BEGIN Material provided
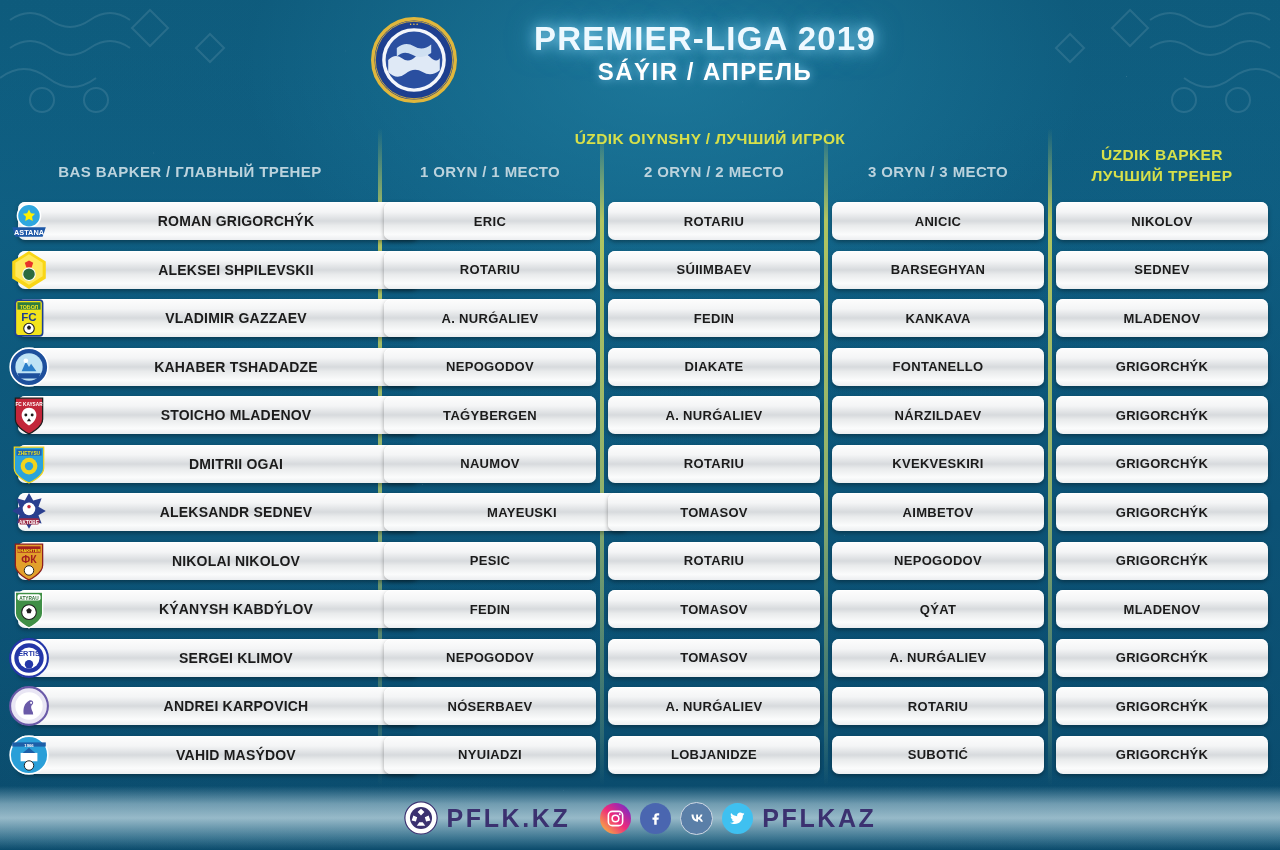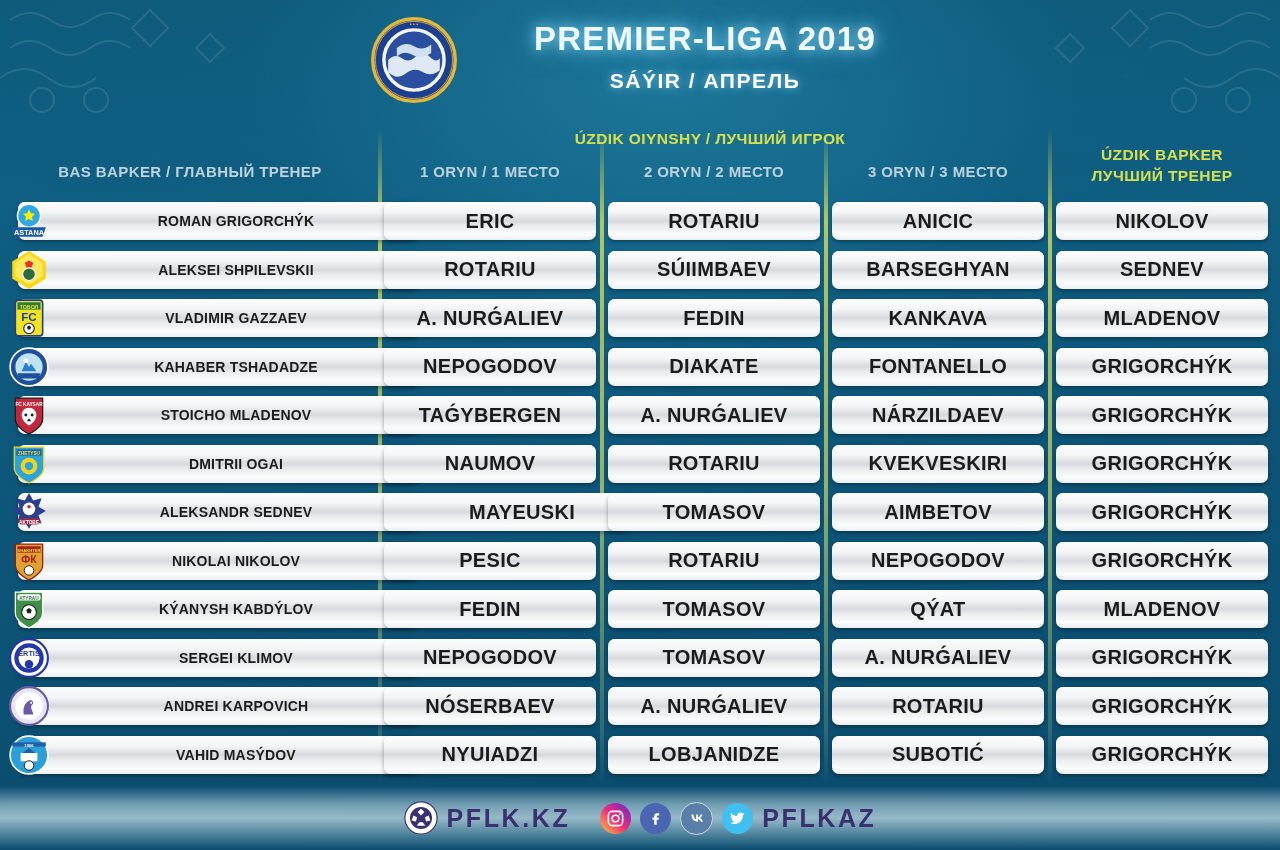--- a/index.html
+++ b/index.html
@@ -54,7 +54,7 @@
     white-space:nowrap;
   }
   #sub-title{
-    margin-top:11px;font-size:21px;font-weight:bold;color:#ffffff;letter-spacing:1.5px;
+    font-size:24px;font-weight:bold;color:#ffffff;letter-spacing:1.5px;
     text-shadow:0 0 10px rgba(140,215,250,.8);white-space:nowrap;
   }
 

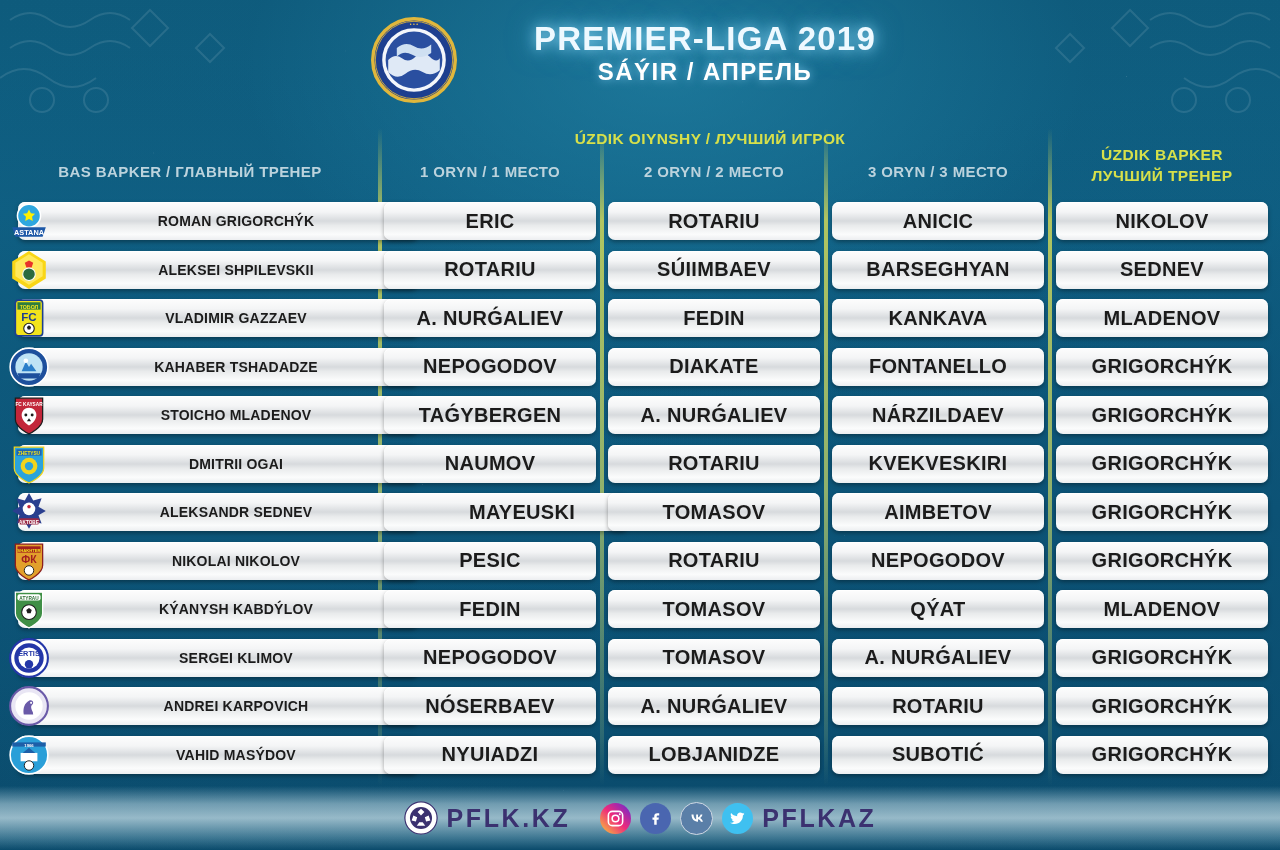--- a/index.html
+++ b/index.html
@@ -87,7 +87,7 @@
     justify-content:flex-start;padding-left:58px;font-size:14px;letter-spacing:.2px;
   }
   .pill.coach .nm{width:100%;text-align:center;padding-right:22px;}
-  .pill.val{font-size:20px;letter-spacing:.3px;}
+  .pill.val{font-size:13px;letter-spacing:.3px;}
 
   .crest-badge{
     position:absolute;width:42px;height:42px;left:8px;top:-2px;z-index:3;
END Material provided
BEGIN Material provided
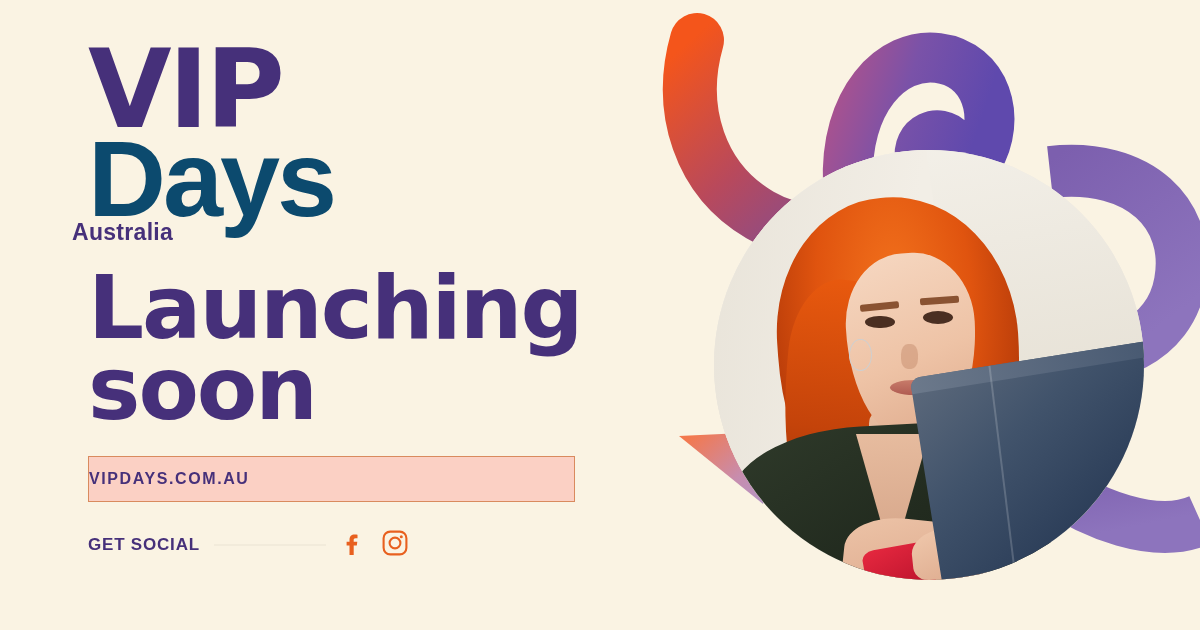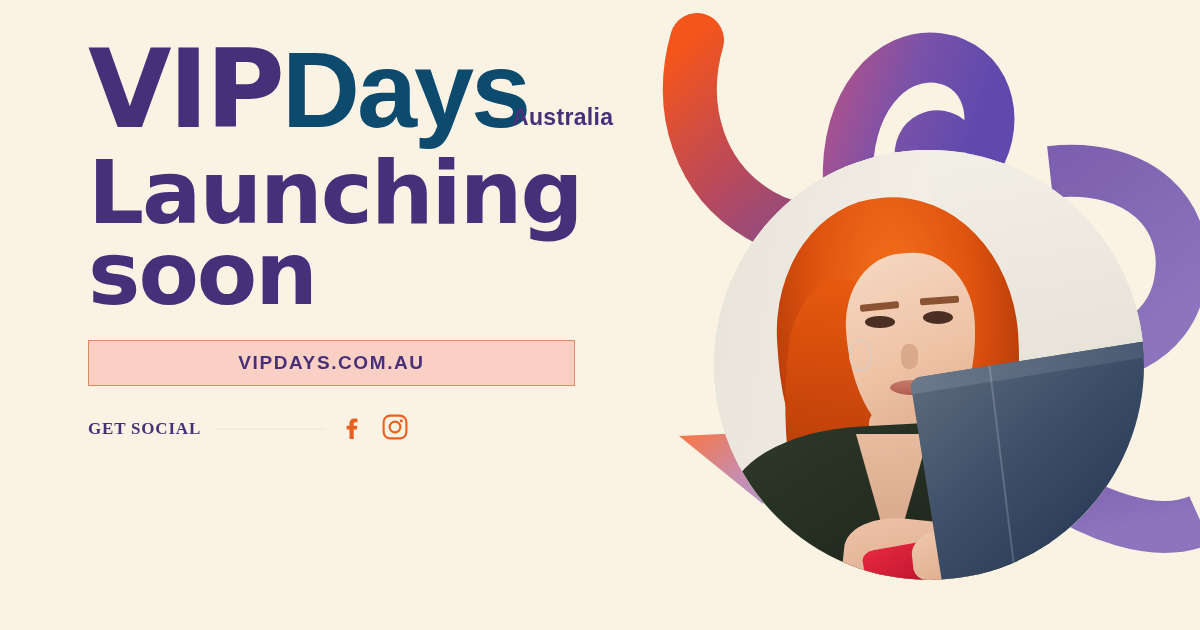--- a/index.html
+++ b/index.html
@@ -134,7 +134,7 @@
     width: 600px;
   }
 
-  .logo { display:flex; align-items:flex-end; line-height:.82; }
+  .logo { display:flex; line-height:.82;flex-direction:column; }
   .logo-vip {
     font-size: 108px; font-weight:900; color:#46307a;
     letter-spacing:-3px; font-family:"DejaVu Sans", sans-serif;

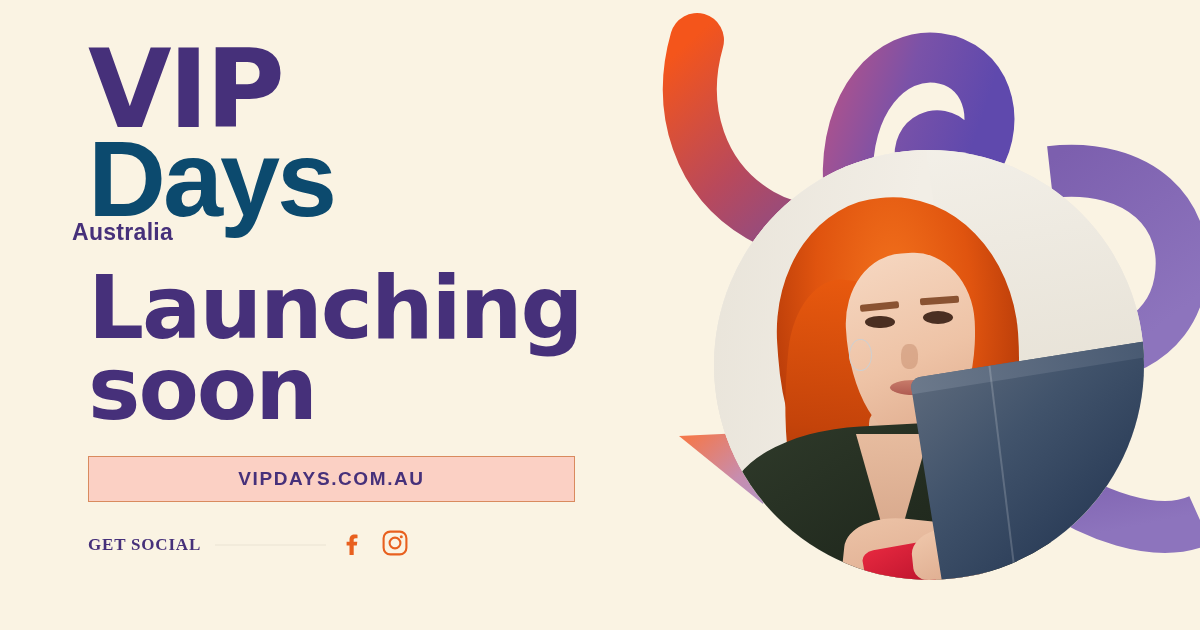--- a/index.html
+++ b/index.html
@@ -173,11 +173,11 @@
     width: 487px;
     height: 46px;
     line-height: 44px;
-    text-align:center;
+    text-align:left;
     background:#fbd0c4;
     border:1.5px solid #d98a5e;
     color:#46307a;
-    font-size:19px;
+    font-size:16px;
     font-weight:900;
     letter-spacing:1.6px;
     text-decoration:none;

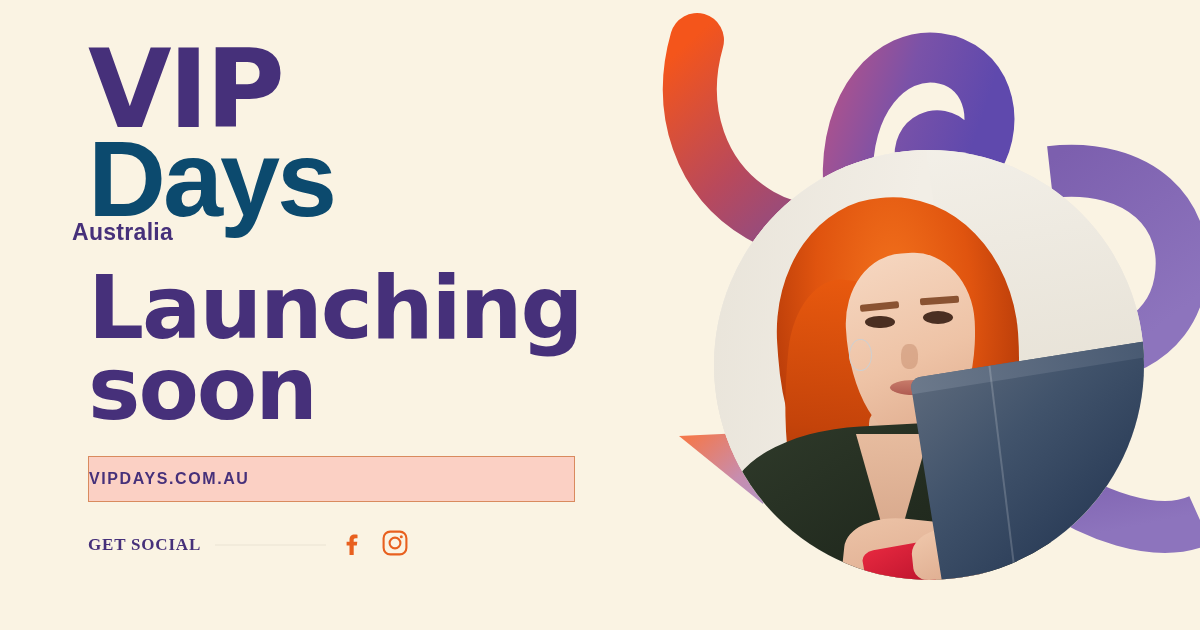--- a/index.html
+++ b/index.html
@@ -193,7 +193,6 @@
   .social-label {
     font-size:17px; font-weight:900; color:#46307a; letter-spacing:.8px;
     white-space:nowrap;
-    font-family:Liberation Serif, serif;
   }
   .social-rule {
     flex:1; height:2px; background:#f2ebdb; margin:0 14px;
END Material provided
Exercise prompt -
Would you write out exactly the lines above, starting at the line containing "height: 46px;" and stopping after the line containing "flex:1; height:2px; background:#f2ebdb;"? Omit the pictures.

Response for this exercise -
     height: 46px;
     line-height: 44px;
-    text-align:center;
+    text-align:left;
     background:#fbd0c4;
     border:1.5px solid #d98a5e;
     color:#46307a;
-    font-size:19px;
+    font-size:16px;
     font-weight:900;
     letter-spacing:1.6px;
     text-decoration:none;

--- a/index.html
+++ b/index.html
@@ -193,7 +193,6 @@
   .social-label {
     font-size:17px; font-weight:900; color:#46307a; letter-spacing:.8px;
     white-space:nowrap;
-    font-family:Liberation Serif, serif;
   }
   .social-rule {
     flex:1; height:2px; background:#f2ebdb; margin:0 14px;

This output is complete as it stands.